> _Description of the task_: Check each line of the records for "Danfoss"; collect those that have it.

> _Data_:
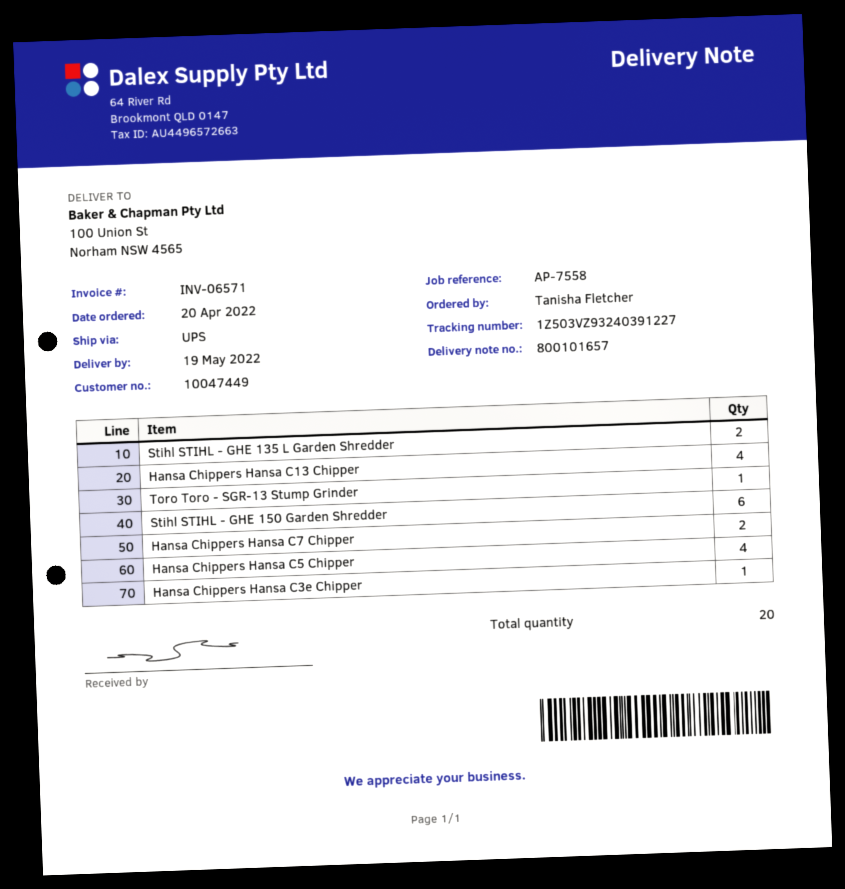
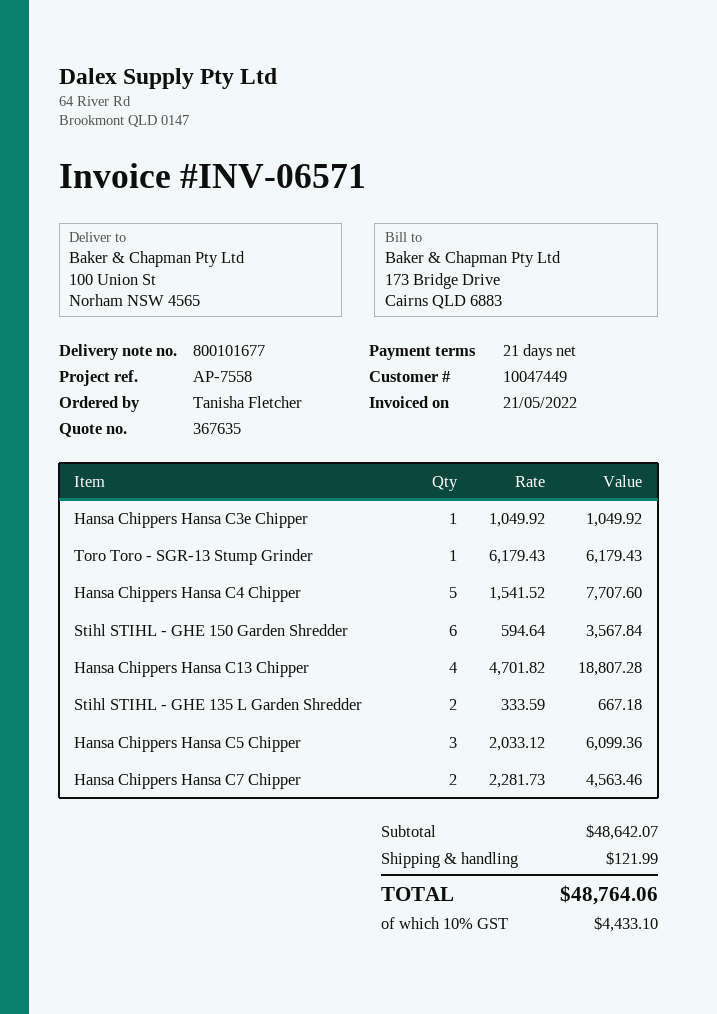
delivery note number: 800101657 -> 800101677
Hansa Chippers Hansa C5 Chipper: 4 -> 3
Hansa Chippers Hansa C4 Chipper: none -> 5

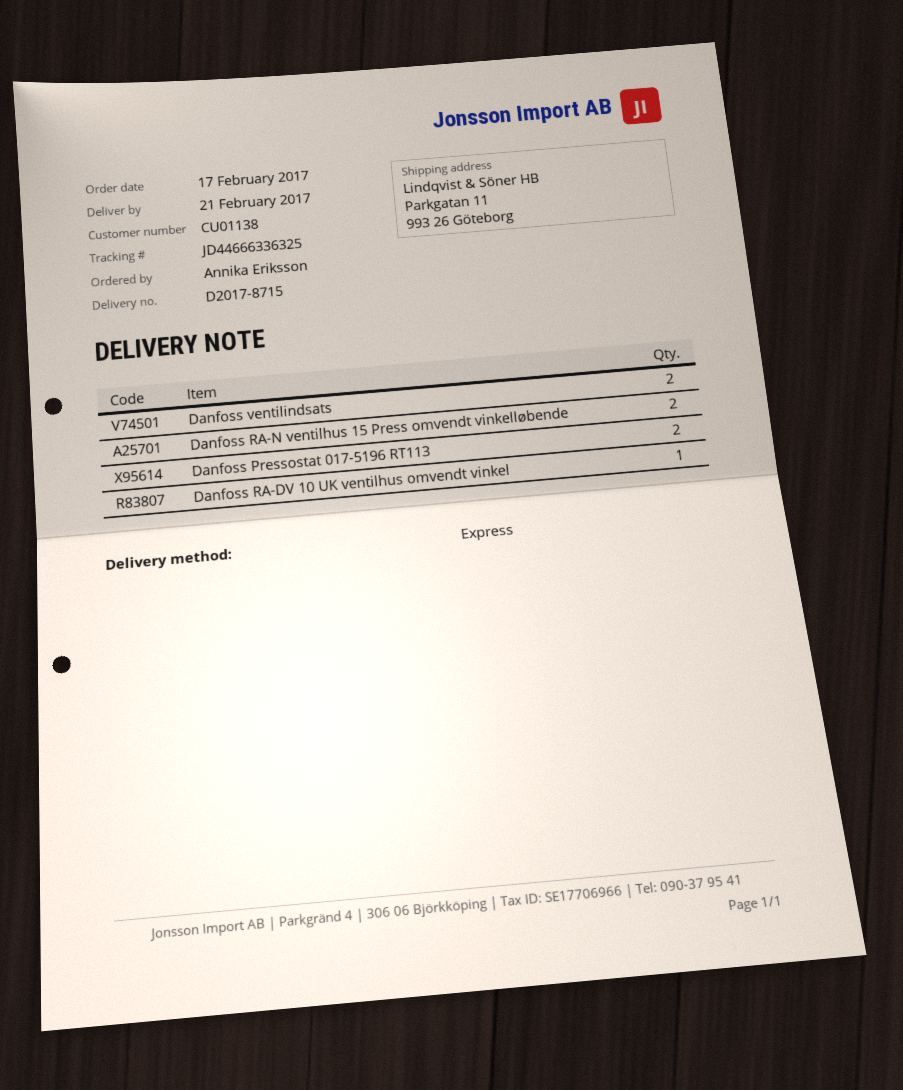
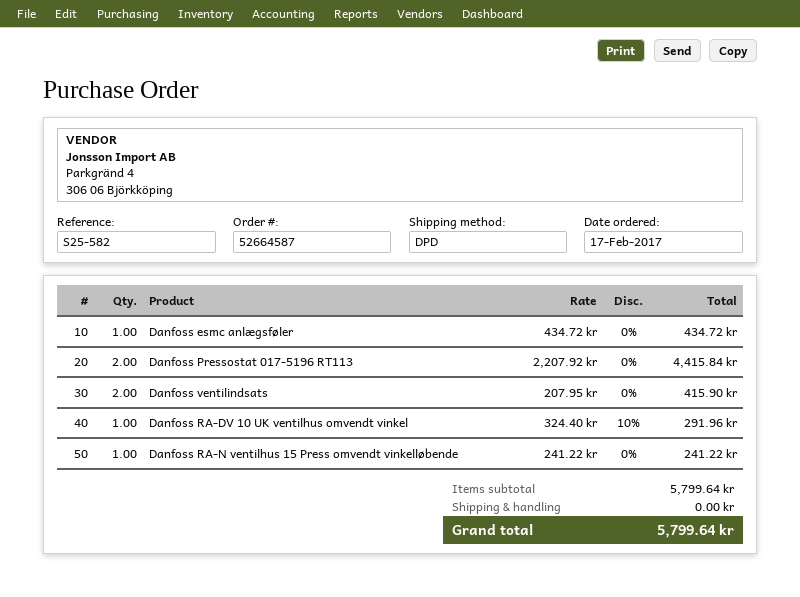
shipping method: express -> DPD
Danfoss RA-N ventilhus 15 Press omvendt vinkelløbende: 2 -> 1
Danfoss esmc anlægsføler: none -> 1

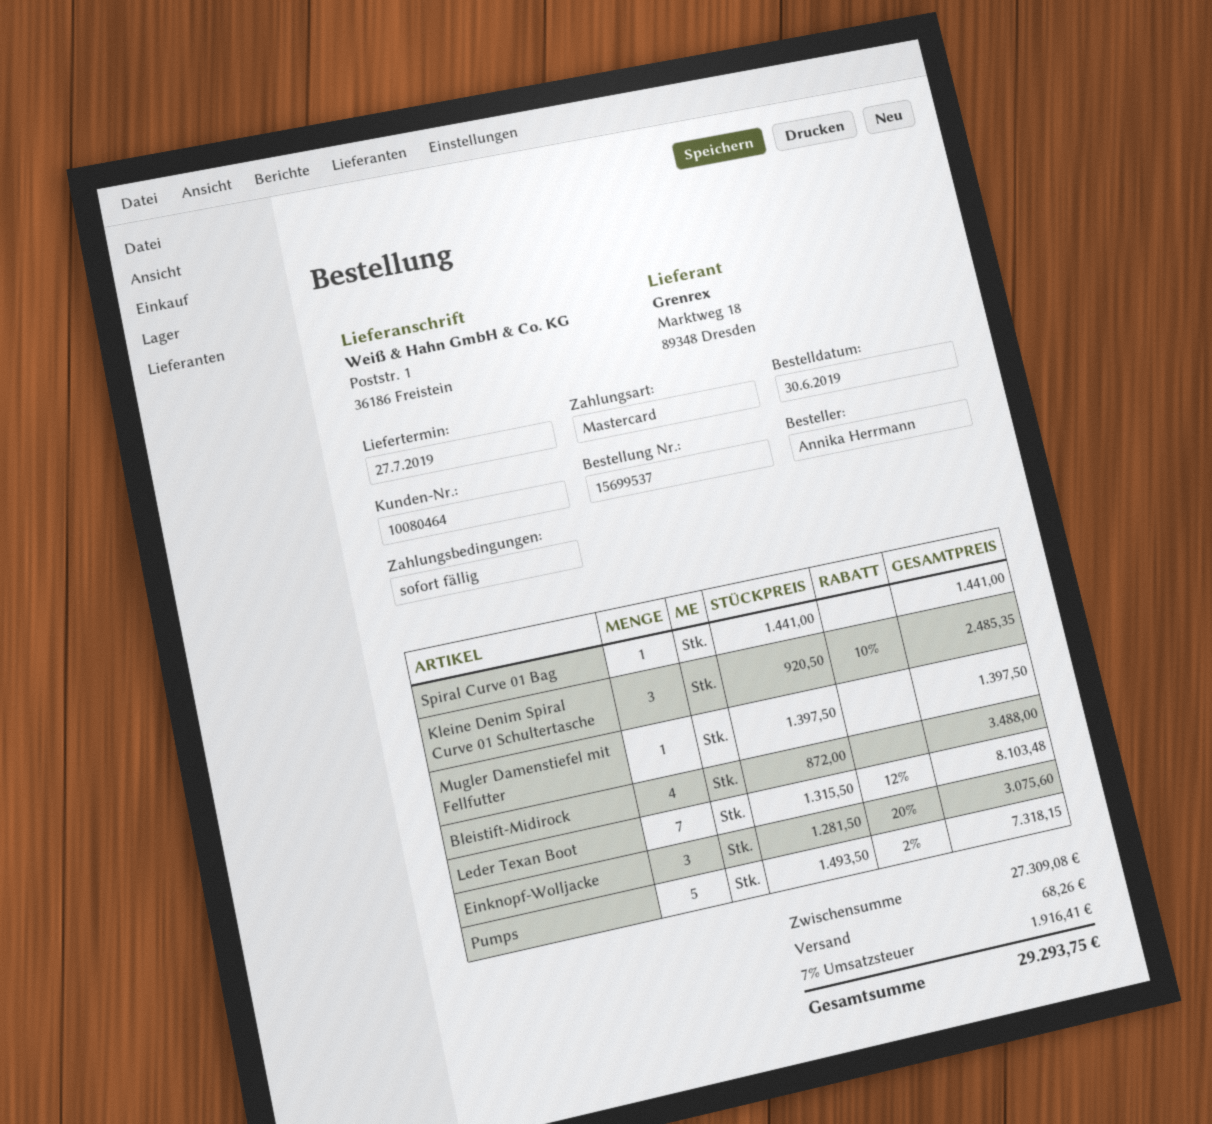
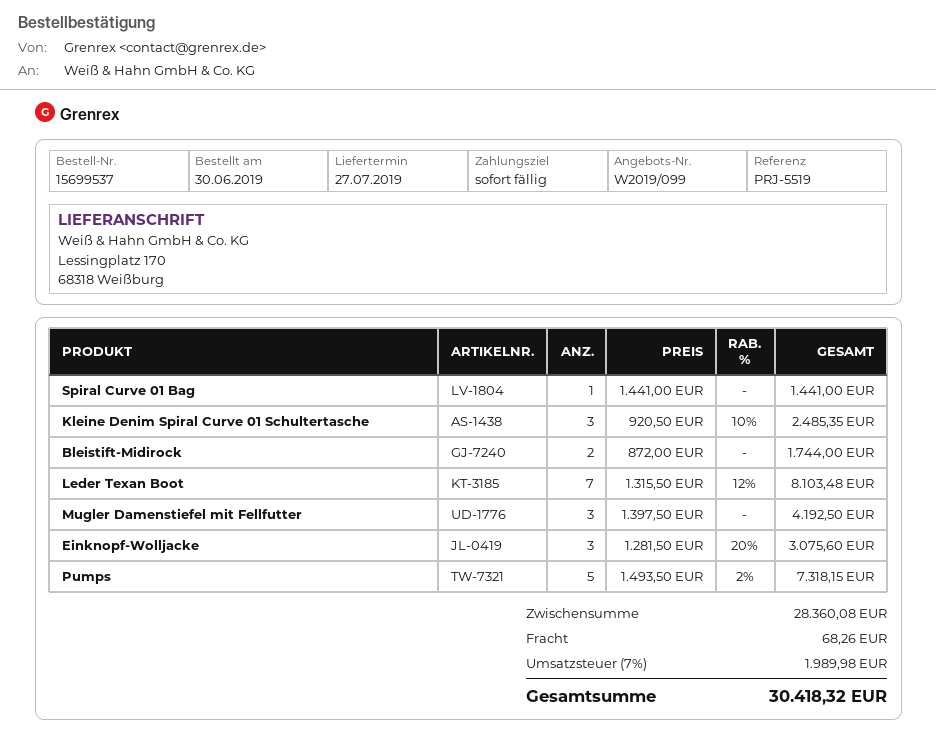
ship to: Poststr. 1, 36186 Freistein -> Lessingplatz 170, 68318 Weißburg
Mugler Damenstiefel mit Fellfutter: 1 x 1397.50 = 1397.50 -> 3 x 1397.50 = 4192.50
Bleistift-Midirock: 4 x 872.00 = 3488.00 -> 2 x 872.00 = 1744.00
subtotal: 27309.08 -> 28360.08
tax: 7% = 1916.41 -> 7% = 1989.98
total: 29293.75 -> 30418.32

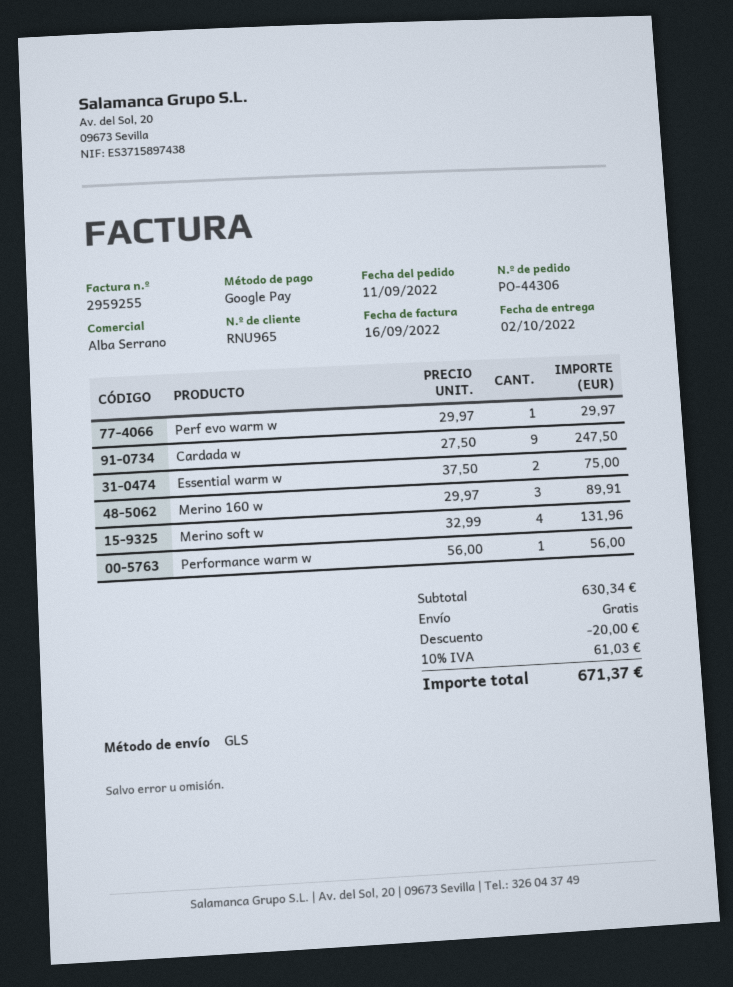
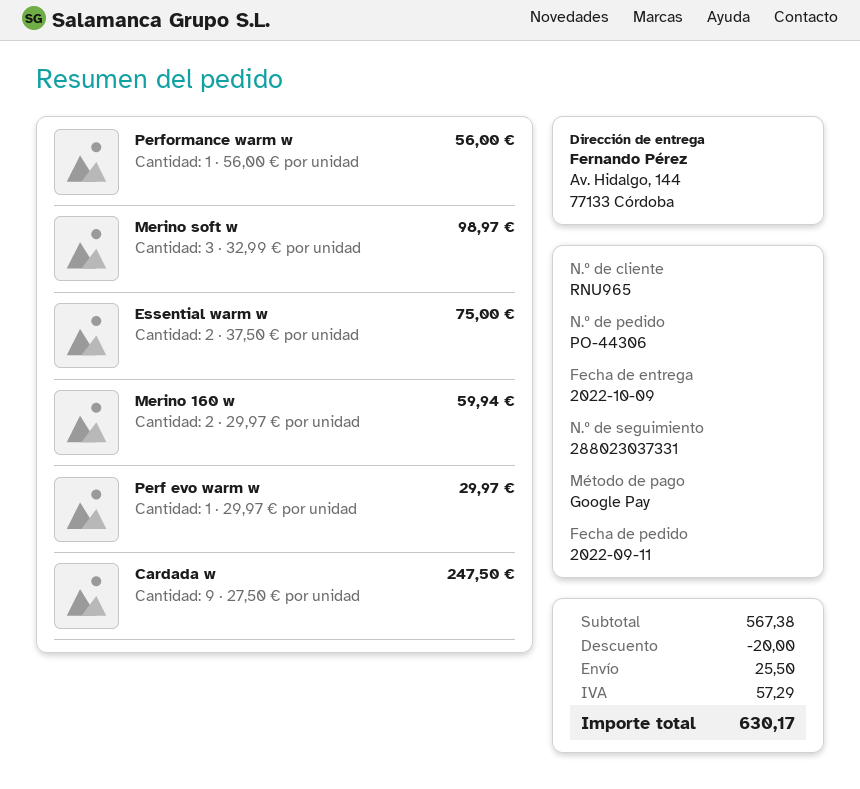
delivery date: 2022-10-02 -> 2022-10-09
Merino 160 w: 3 x 29.97 = 89.91 -> 2 x 29.97 = 59.94
Merino soft w: 4 x 32.99 = 131.96 -> 3 x 32.99 = 98.97
subtotal: 630.34 -> 567.38
shipping: 0.00 -> 25.50
tax: 61.03 -> 57.29
total: 671.37 -> 630.17

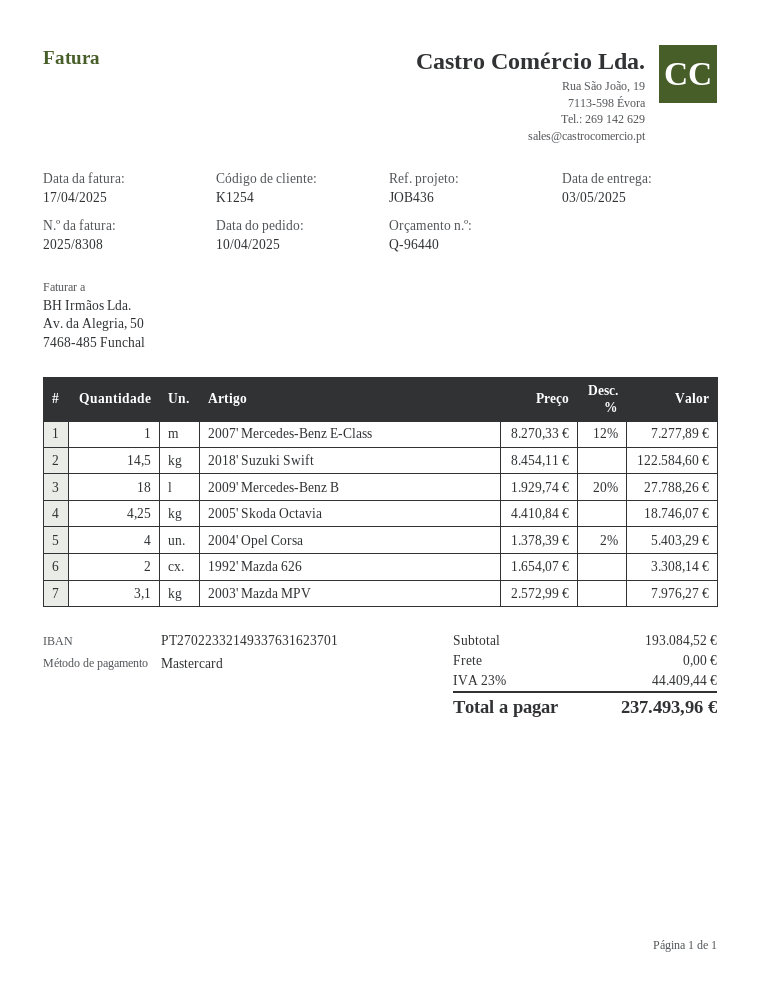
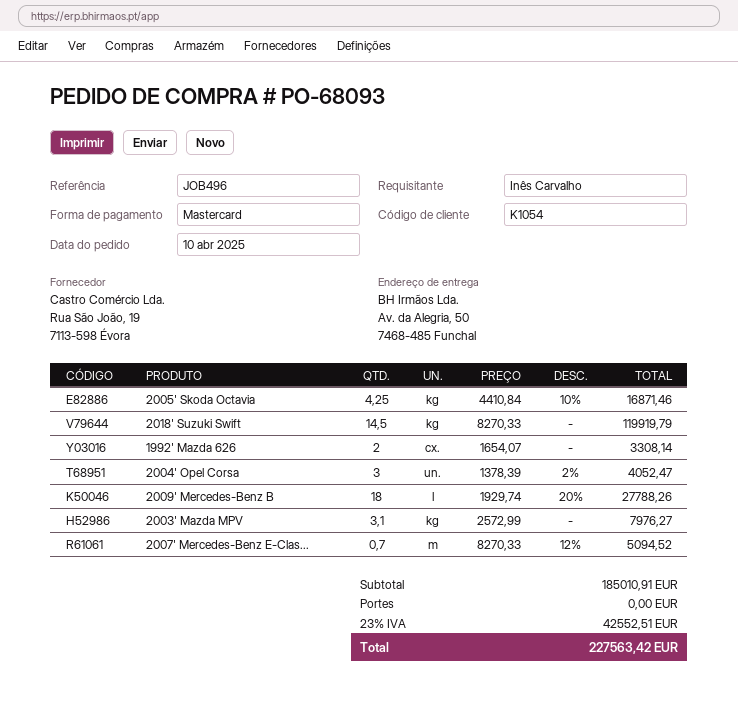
customer number: K1254 -> K1054
reference: JOB436 -> JOB496
2007' Mercedes-Benz E-Class: 1 x 8270.33 - 12% = 7277.89 -> 0.7 x 8270.33 - 12% = 5094.52
2018' Suzuki Swift: 14.5 x 8454.11 = 122584.60 -> 14.5 x 8270.33 = 119919.79
2005' Skoda Octavia: 4.25 x 4410.84 = 18746.07 -> 4.25 x 4410.84 - 10% = 16871.46
2004' Opel Corsa: 4 x 1378.39 - 2% = 5403.29 -> 3 x 1378.39 - 2% = 4052.47
subtotal: 193084.52 -> 185010.91
tax: 23% = 44409.44 -> 23% = 42552.51
total: 237493.96 -> 227563.42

> _Result of this exercise_:
Danfoss RA-N ventilhus 15 Press omvendt vinkelløbende: 2 -> 1
Danfoss esmc anlægsføler: none -> 1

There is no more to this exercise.